We put together a VMmark test setup using AMD EPYC Rome 2-socket servers to evaluate performance of these systems internally. This gave us the opportunity to see how the NPS and CCX as NUMA BIOS settings affected performance for this workload.

In the initial post of this series, we looked at the effect of the NPS BIOS settings on a database-specific workload and described the specifics of those settings. We also provided a brief overview and links to additional related resources. This post builds on that one, so we highly recommend reading the earlier post if you’re not already familiar with the BIOS NPS settings and the details for the AMD EPYC 7002 series.

AMD EPYC CCX as NUMA

Each EPYC processor is made up of up to 8 Core Complex Dies (CCDs) that are connected by AMD’s Infinity fabric (figure 1).
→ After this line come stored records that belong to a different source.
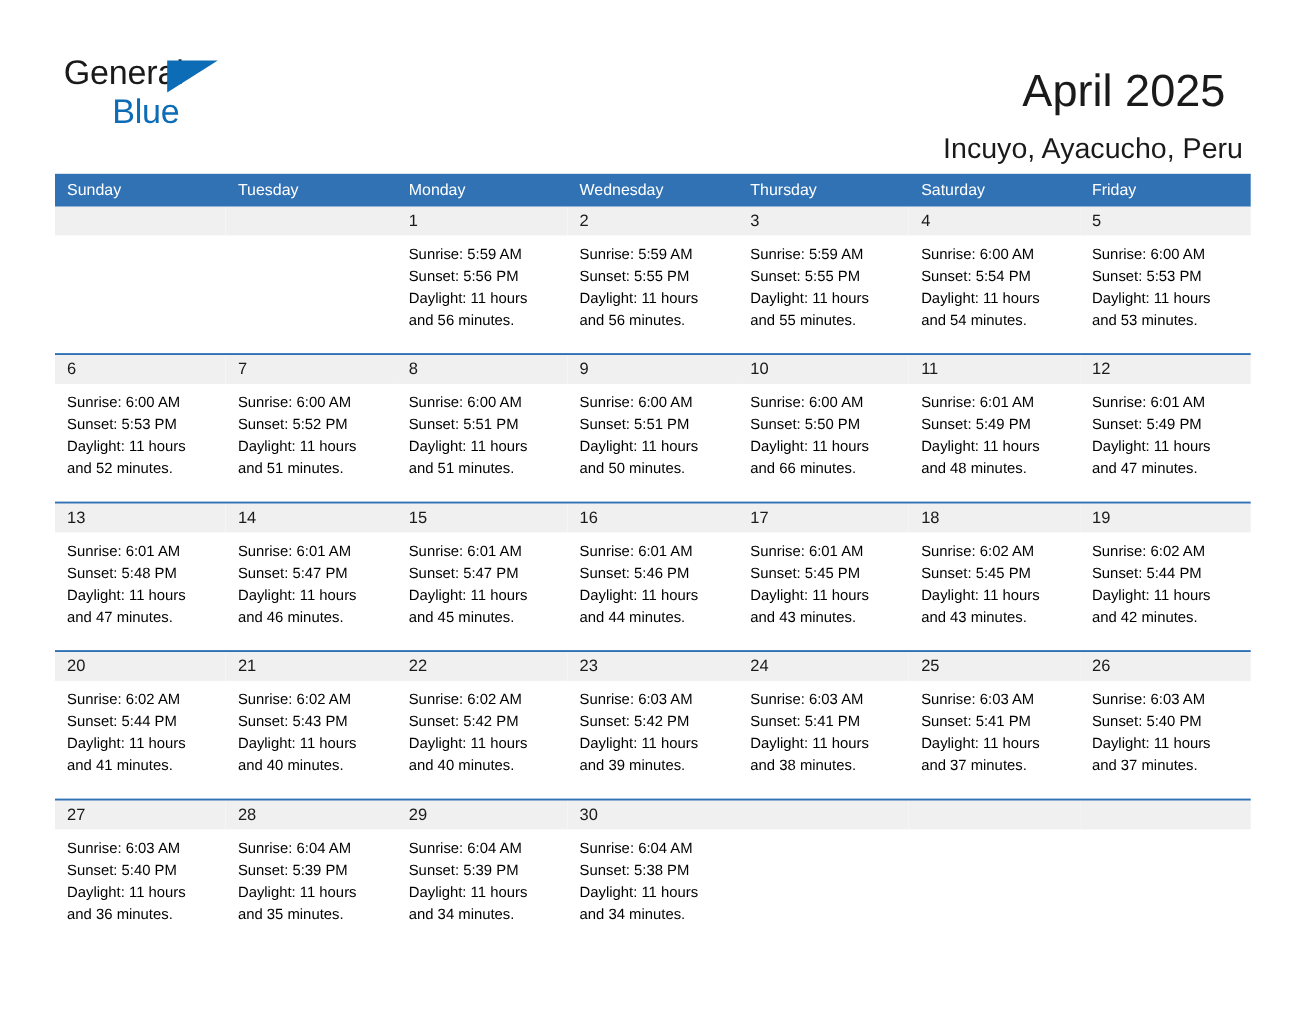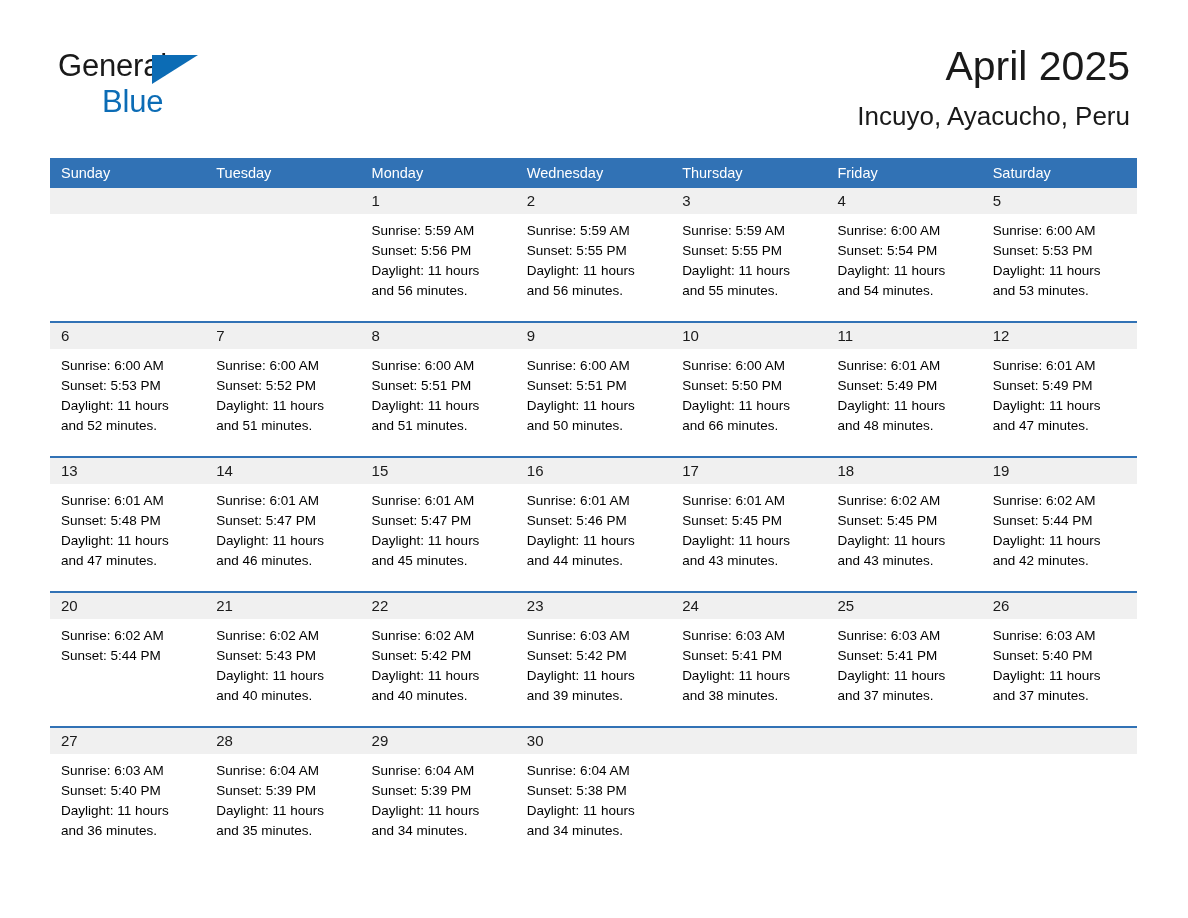--- a/index.html
+++ b/index.html
@@ -72,7 +72,7 @@
     color: #1a1a1a;
     letter-spacing: 0px;
     line-height: 1.1;
-    margin: 0;
+    margin: 16px;
   }
   .cal-subtitle {
     font-size: 26px;

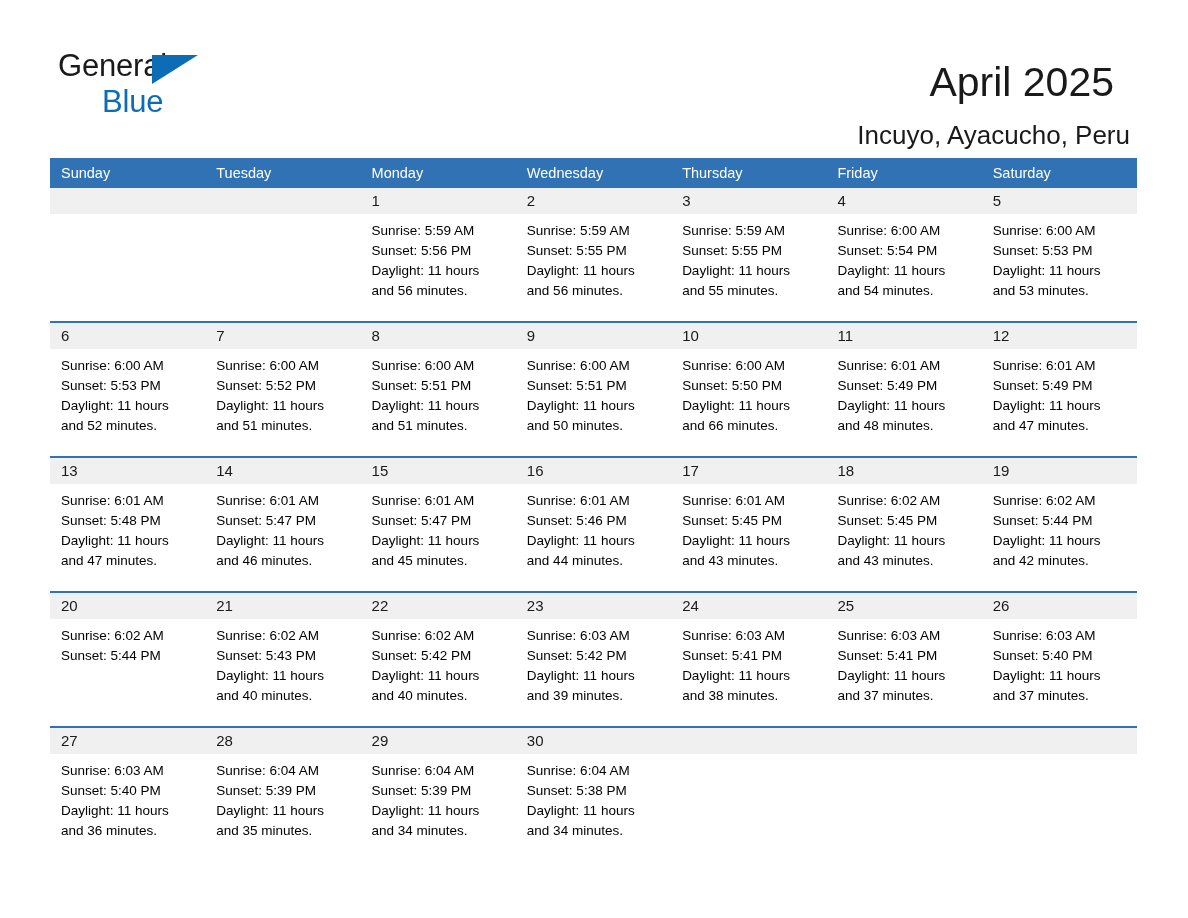--- a/index.html
+++ b/index.html
@@ -176,8 +176,8 @@
       <div class="dow">Monday</div>
       <div class="dow">Wednesday</div>
       <div class="dow">Thursday</div>
+      <div class="dow">Saturday</div>
       <div class="dow">Friday</div>
-      <div class="dow">Saturday</div>
     </div>
   <div id="weeks-container">
       <div class="week first">

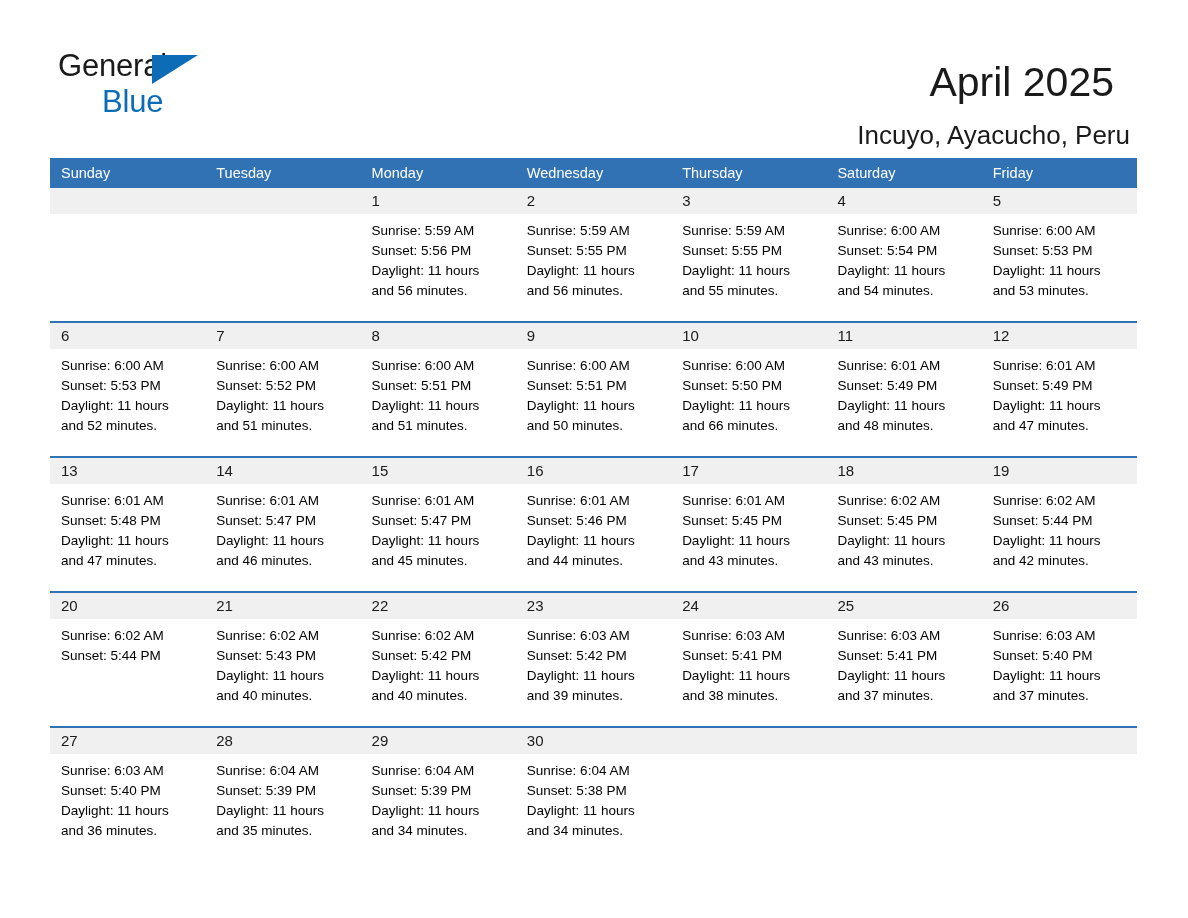--- a/index.html
+++ b/index.html
@@ -350,6 +350,7 @@
           <div class="details">
             <div>Sunrise: 6:02 AM</div>
             <div>Sunset: 5:44 PM</div>
+            <div class="detail-daylight">Daylight: 11 hours and 41 minutes.</div>
           </div>
         </div>
         <div class="daycell">

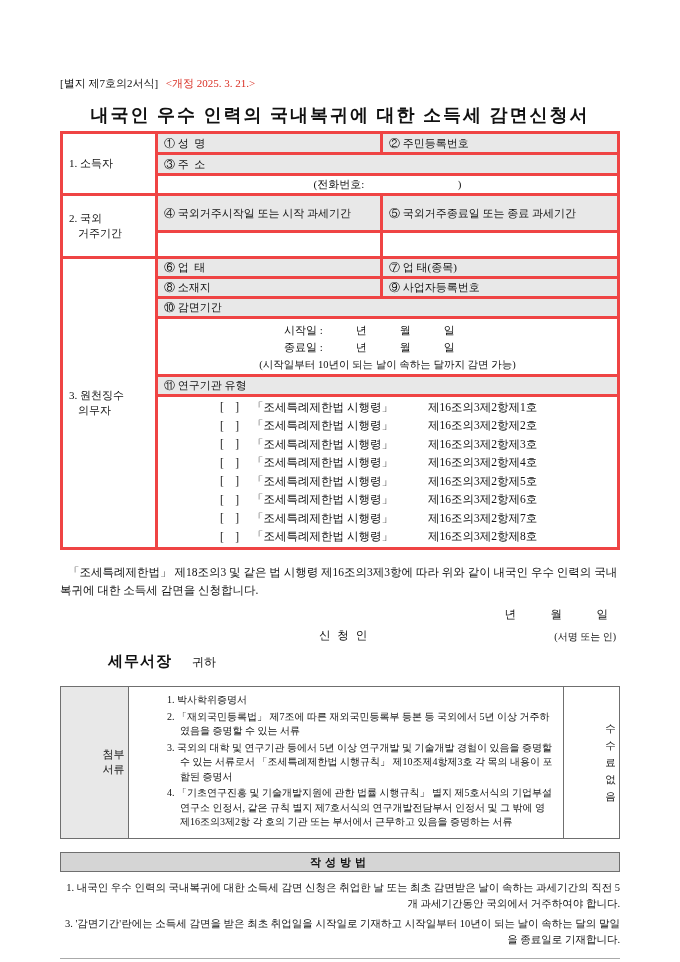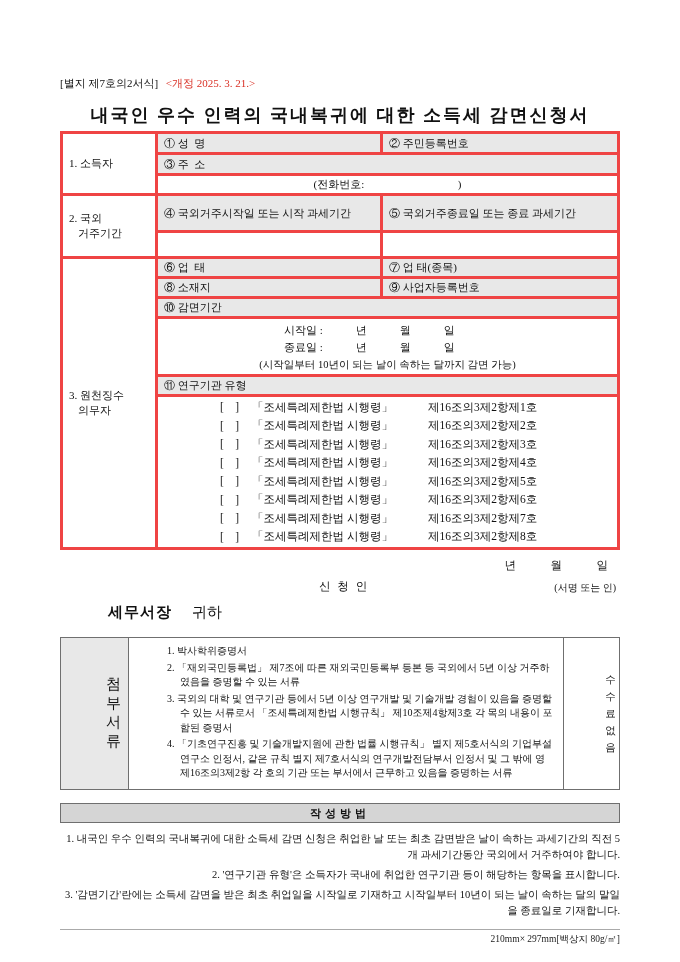--- a/index.html
+++ b/index.html
@@ -205,6 +205,7 @@
   </tbody>
     </table>
 
+  <div class="decl-body">「조세특례제한법」 제18조의3 및 같은 법 시행령 제16조의3제3항에 따라 위와 같이 내국인 우수 인력의 국내복귀에 대한 소득세 감면을 신청합니다.</div>
 
   <div class="date-line">년            월            일</div>
 

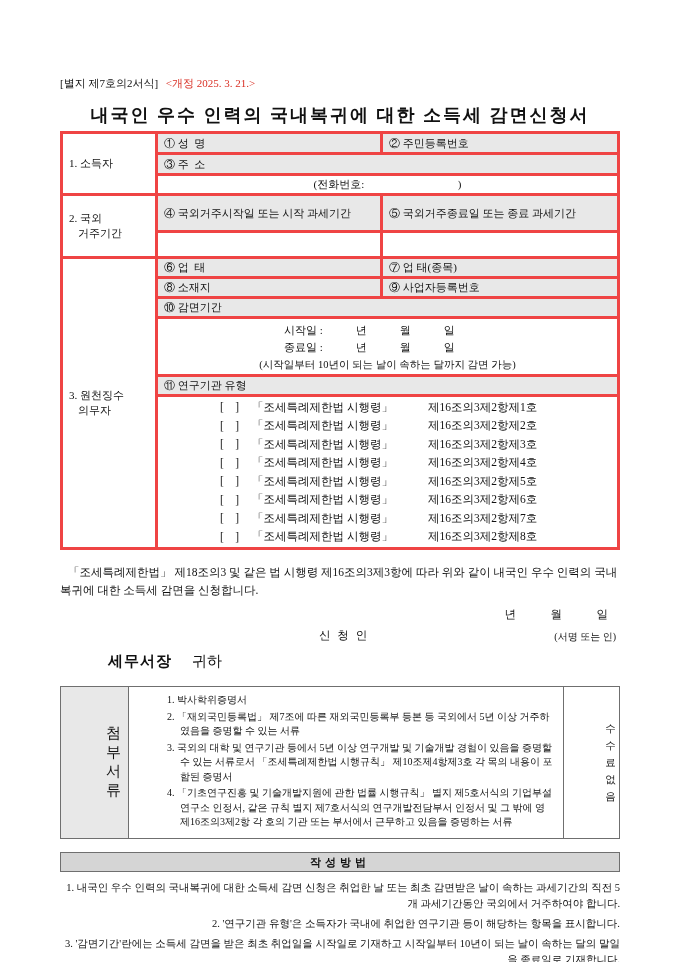--- a/index.html
+++ b/index.html
@@ -41,7 +41,7 @@
   .applicant-row .sign { position:absolute; right:4px; top:2px; font-size:10px; }
   .office-row { margin-top:7px; padding-left:48px; }
   .office-head { font-size:15px; font-weight:bold; letter-spacing:1px; }
-  .office-suffix { font-size:15px; margin-left:16px; }
+  .office-suffix { font-size:12px; margin-left:16px; }
 
   
   table.att { width:100%; border-collapse:collapse; table-layout:fixed; margin-top:15px; }

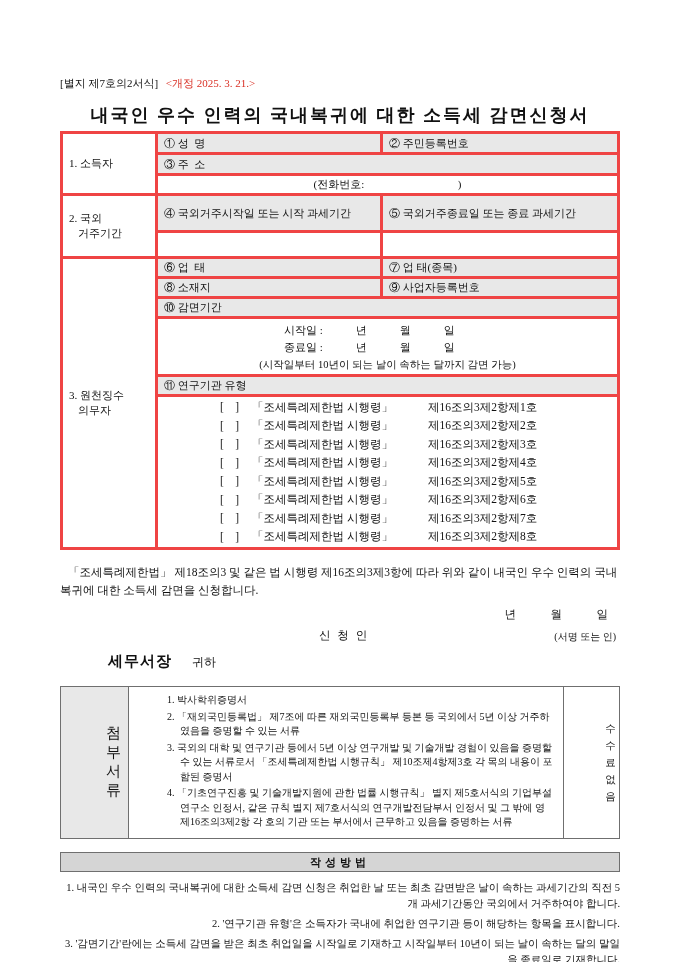--- a/index.html
+++ b/index.html
@@ -46,7 +46,7 @@
   
   table.att { width:100%; border-collapse:collapse; table-layout:fixed; margin-top:15px; }
   table.att td { border:1px solid #6f6f6f; vertical-align:middle;padding-left:38px; }
-  .att-label { background:#e8e8e8; text-align:center; font-size:15px; }
+  .att-label { background:#e8e8e8; text-align:center; font-size:11px; }
   .att-items { padding:6px 8px; }
   .att-item { font-size:10px; line-height:14.5px; padding-left:13px; text-indent:-13px; margin-bottom:2px; }
   .att-fee { text-align:center; font-size:10.5px; line-height:17px; }

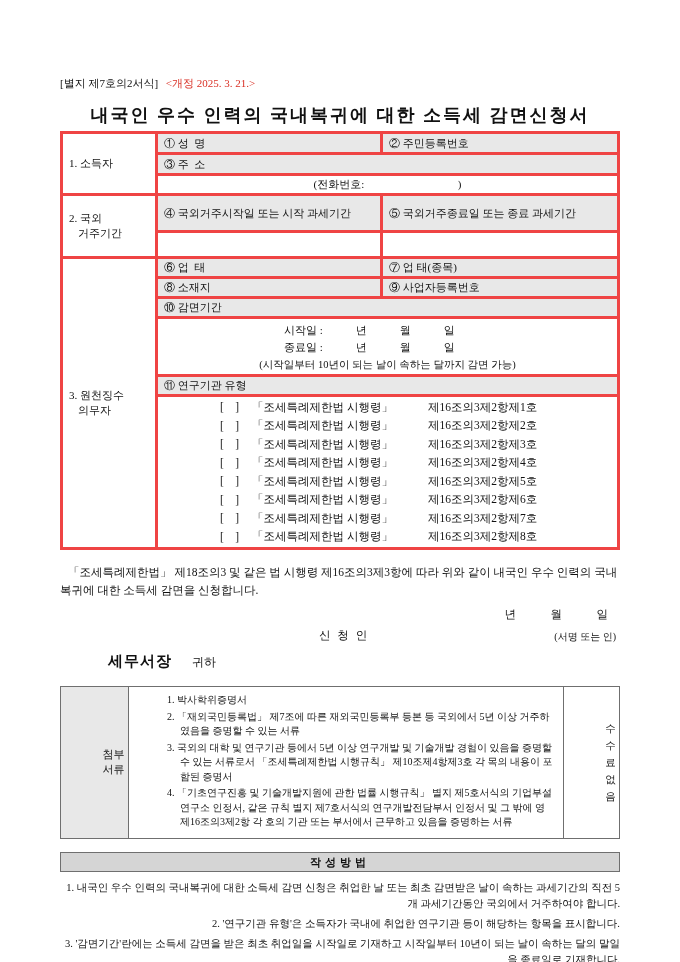--- a/index.html
+++ b/index.html
@@ -249,7 +249,6 @@
   </div>
   <div class="inst-items">
     <div class="inst-item">1. 내국인 우수 인력의 국내복귀에 대한 소득세 감면 신청은 취업한 날 또는 최초 감면받은 날이 속하는 과세기간의 직전 5개 과세기간동안 국외에서 거주하여야 합니다.</div>
-    <div class="inst-item">2. '연구기관 유형'은 소득자가 국내에 취업한 연구기관 등이 해당하는 항목을 표시합니다.</div>
     <div class="inst-item">3. '감면기간'란에는 소득세 감면을 받은 최초 취업일을 시작일로 기재하고 시작일부터 10년이 되는 날이 속하는 달의 말일을 종료일로 기재합니다.</div>
   </div>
Inside each CCD, there are two Core Complexes (CCXs) that each have their own LLC cache shown as 16M L3 cache in figure 2. These diagrams (the same ones from the previous blog post) are helpful in illustrating these aspects of the chips.

Figure 1. Logical diagram of AMD EPYC Rome processor

Figure 2. Logical diagram of CCX

The CCX as NUMA or LLC as NUMA BIOS settings can be configured on most of the AMD EPYC 7002 Series processor–based servers. The specific name of the setting will be slightly different for different server vendors. When enabled, the server will present the four cores that share each L3 cache as a NUMA node. In the case of the EPYC 7742 (Rome) processors used in our testing, there are 8 CCDs that each have 2 CCXs for a total 16 CCXs per processor. With CCX as NUMA enabled, each processor is presented as 16 NUMA nodes, with 32 NUMA nodes total for our 2-socket server. This is quite different from the default setting of 1 NUMA node per socket for a total of 2 NUMA nodes for the host.

This setting has some potential to improve performance by exposing the architecture of the processors as individual NUMA nodes, and one of the VMmark result details indicated that it might have been a factor in improving the performance for the benchmark.

VMmark 3 Testing

For this performance study, we used as the basis for all tests:

  • Two 2-socket systems with AMD EPYC 7742 processors and 1 TB of memory
  • 1 Dell EMC XtremIO all-flash array
  • VMware vSphere 6.7 U3 installed on a local NVMe disk
  • VMmark 3.1—we ran all tests with 14 VMmark tiles: that’s the maximum number of tiles that the default configuration could handle without failing quality of service (QoS). For more information about tiles, see “Unique Tile-Based Implementation” on the VMmark product page.

We tested the default cases first: CCX as NUMA disabled and Numa Per Socket (NPS) set to 1. We then tested the configurations of NPS 2 and 4, both with and without CCX as NUMA enabled.  Figure 3 below shows the results with the VMmark score and the average host CPU utilization.  VMmark scores are reported relative to the score achieved by the default settings of NPS 1 and CCX as NUMA disabled.

From a high level, the VMmark score and the overall performance of the benchmark does not change a large amount across all of the test cases. These fall within the 1-2% run-to-run variation we see with this benchmark and can be considered equivalent scores. We saw the lowest results with NPS 2 and NPS 4 settings. These results showed 3% and 5% reductions respectively, indicating that those settings don’t give good performance in our environment.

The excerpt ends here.